YOUR OBJECTIVE:
Reproduce the listing in full, pictures excluded.

RECORDS:
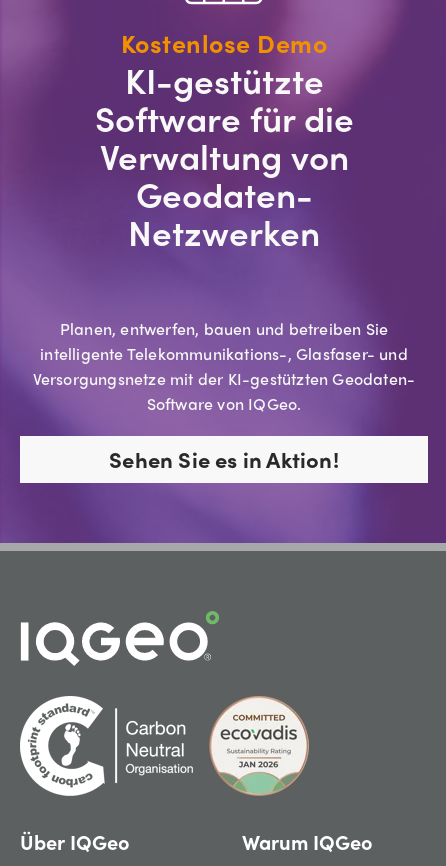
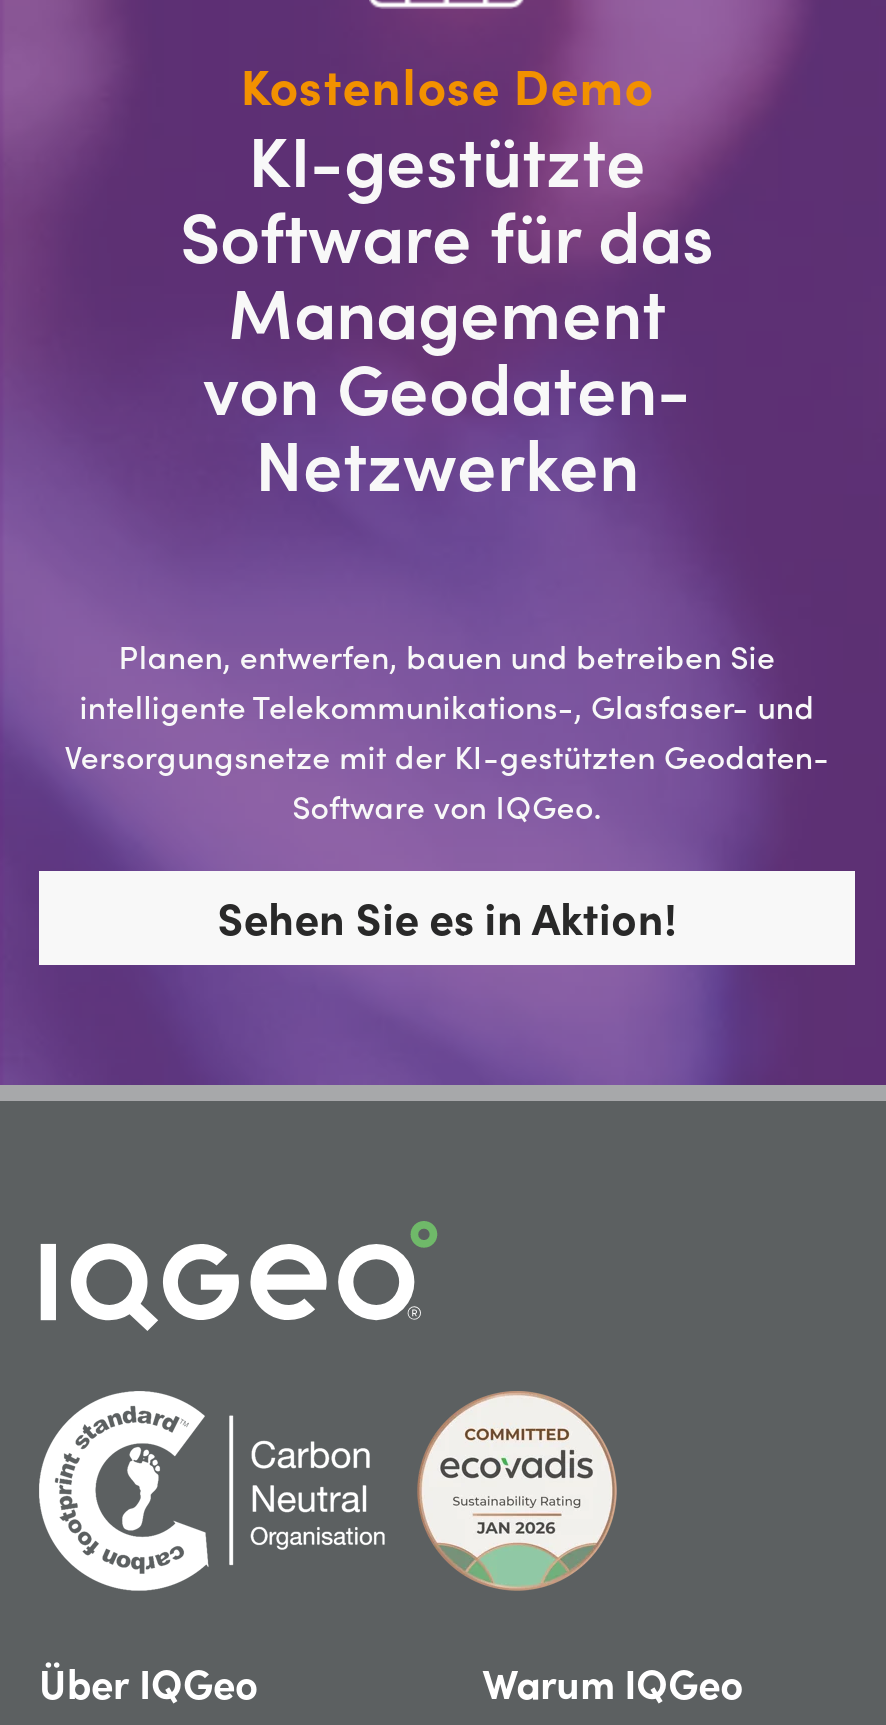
- Software für die
- Verwaltung von
- Geodaten-
+ Software für das
+ Management
+ von Geodaten-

REPLY:
- Software für die
- Verwaltung von
- Geodaten-
+ Software für das
+ Management
+ von Geodaten-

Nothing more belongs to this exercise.